Born into a small village during the heyday of the Porfirian dictatorship, Zapata’s life should’ve passed in blissful obscurity. Yet a combination of circumstance and timing wound up thrusting him into the spotlight just as Mexico exploded. An uncompromising supporter of land rights for the poor, a general capable of conquering Mexico City, and a tragic folk hero who died for his cause, this is the story of Mexico’s greatest revolutionary.
For a man identified so closely with revolution, it’s a mild historical irony that Emiliano Zapata was born just as the greatest period of Mexican upheaval ended.
In 1876, three years before Zapata’s birth, the decades of unrest that had followed independence came to a close when General Porfirio Diaz seized the presidency, ushering in a long period of stability and growth known as the Porfiriato.
But don’t go thinking that stable means popular.

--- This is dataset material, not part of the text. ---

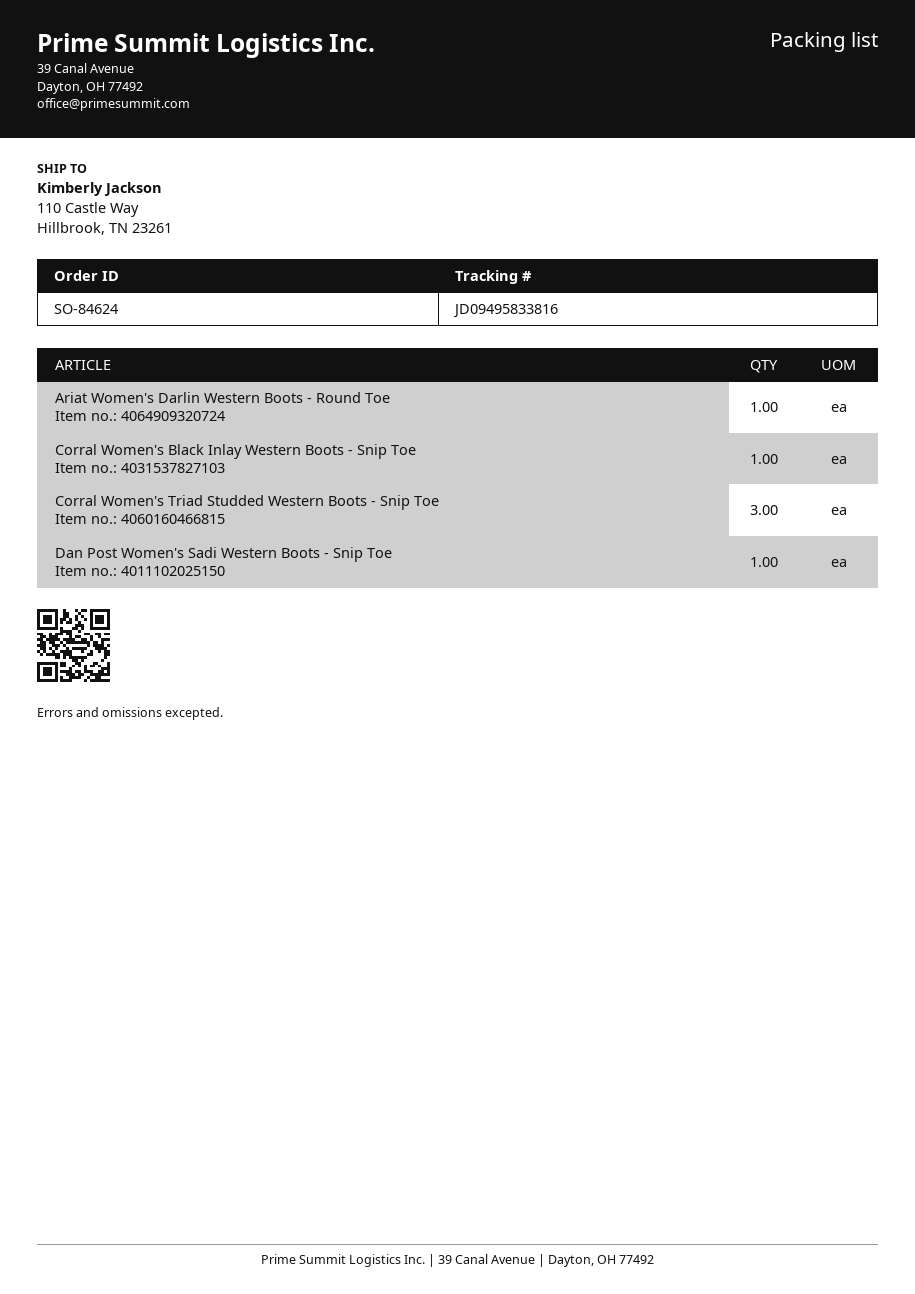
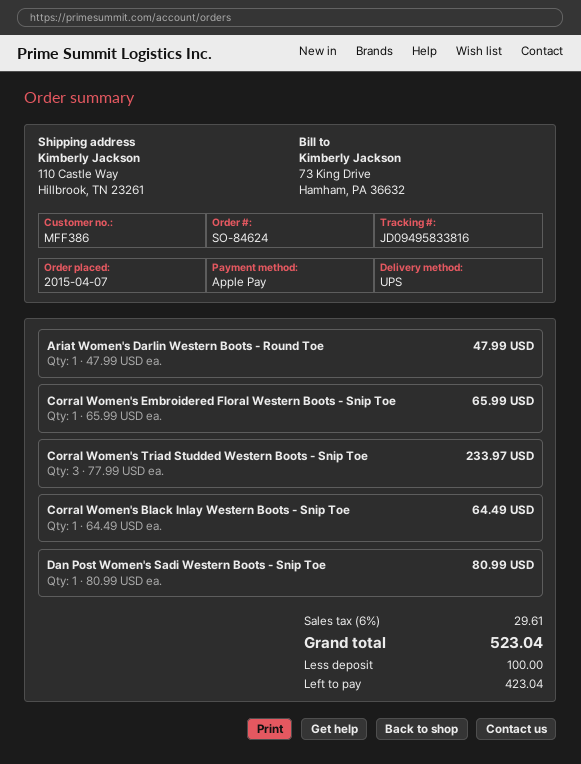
Corral Women's Embroidered Floral Western Boots - Snip Toe: none -> 1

The Porfiriato was a dictatorship. Elections were rigged, dissent was crushed, and the lower classes locked out of power. And nowhere suffered under Diaz’s perfumed boot more than Zapata’s home state of Morelos. In 1879, the year of Zapata’s birth, Morelos was Mexico’s newest state, a small blob of mountainous terrain not 100km from Mexico City. It was also one of the poorest. Seriously, Morelos’s major commodity was dirt-poor peasants farming dirt-poor land.
And this poor quality dirt was about to cause a massive problem.
For generations, the villages in Morelos had relied on communal land to produce enough crops to avoid starvation. But now Porfirio Diaz was in power. And he couldn’t care less about communal land rights. While the Porfiriato turned a blind eye, wealthy land owners known as hacendados started aggressively occupying communal land in Morelos. There’s actually a story – probably apocryphal – that when Emiliano Zapata was just 9 he witnessed his father break down crying after a hacendado fenced off an orchard.
At first, the villages of Morelos tried to fight back.
They petitioned officials, staged protests, even tried to hire lawyers. But the Porfiriato was propped up by the same people stealing that land. What was Porfirio Diaz gonna do? Arrest the hacendados keeping him in power? For Zapata, growing up in Morelos meant growing up in a world where hacendados could not just steal land without consequences, but kill anyone who got in their way.
There’s a famous story about one village lawyer who took his case against a hacendado all the way to Porfirio Diaz himself. Diaz shook the guy’s hand, told him he’d look into it… and then had the lawyer thrown into a labor camp. And that’s where things stood in Morelos just before the Mexican Revolution broke out: a bunch of voiceless, pissed-off peasants desperately crying for a leader to stand up for their rights.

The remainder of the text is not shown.